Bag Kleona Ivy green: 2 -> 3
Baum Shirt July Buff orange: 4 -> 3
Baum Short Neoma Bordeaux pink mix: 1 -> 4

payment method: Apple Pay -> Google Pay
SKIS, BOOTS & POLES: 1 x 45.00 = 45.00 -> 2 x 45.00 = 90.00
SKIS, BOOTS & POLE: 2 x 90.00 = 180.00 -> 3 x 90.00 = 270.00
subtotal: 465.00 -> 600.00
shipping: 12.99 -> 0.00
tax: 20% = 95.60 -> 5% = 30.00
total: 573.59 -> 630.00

------

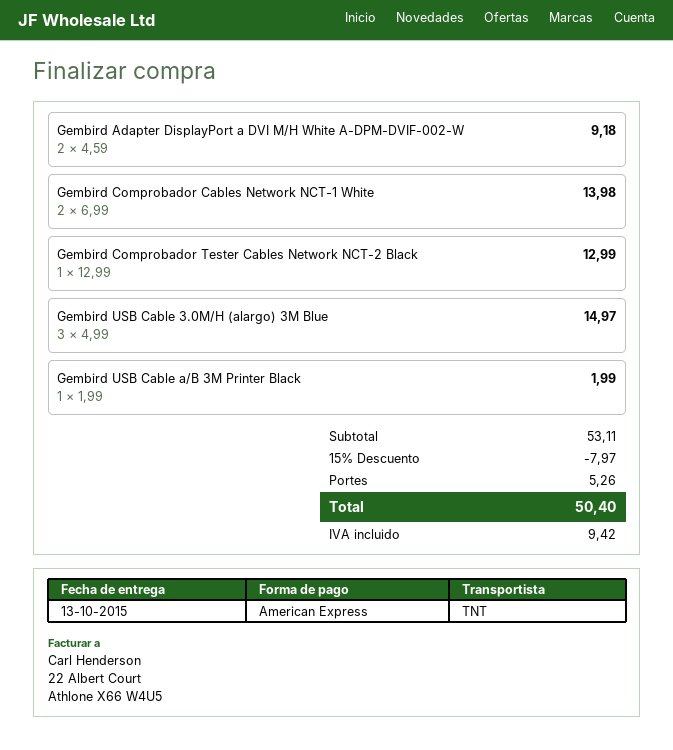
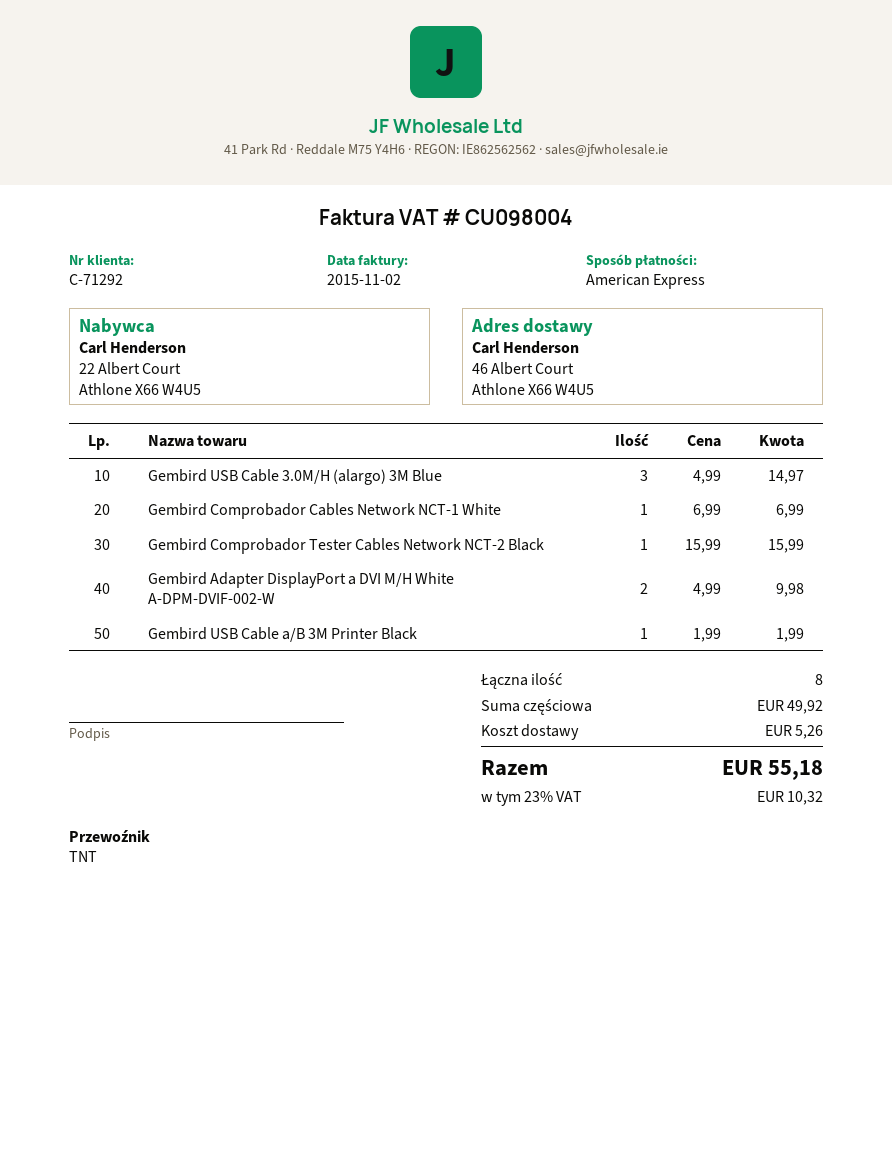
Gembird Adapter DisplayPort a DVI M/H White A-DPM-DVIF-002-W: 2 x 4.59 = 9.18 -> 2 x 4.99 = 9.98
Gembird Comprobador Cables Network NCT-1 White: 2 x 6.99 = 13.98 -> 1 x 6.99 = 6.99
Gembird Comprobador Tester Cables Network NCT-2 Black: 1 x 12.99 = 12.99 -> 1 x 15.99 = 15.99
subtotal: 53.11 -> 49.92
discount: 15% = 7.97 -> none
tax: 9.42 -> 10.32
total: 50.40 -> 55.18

------

GOAL OF THE EXERCISE:
Would you retype exactly the lines above, from the line with "SKIS, BOOTS & POLES: 1" to the line with "total: 573.59 -> 630.00", with both end lines kept and nothing more?

YOUR SOLUTION:
SKIS, BOOTS & POLES: 1 x 45.00 = 45.00 -> 2 x 45.00 = 90.00
SKIS, BOOTS & POLE: 2 x 90.00 = 180.00 -> 3 x 90.00 = 270.00
subtotal: 465.00 -> 600.00
shipping: 12.99 -> 0.00
tax: 20% = 95.60 -> 5% = 30.00
total: 573.59 -> 630.00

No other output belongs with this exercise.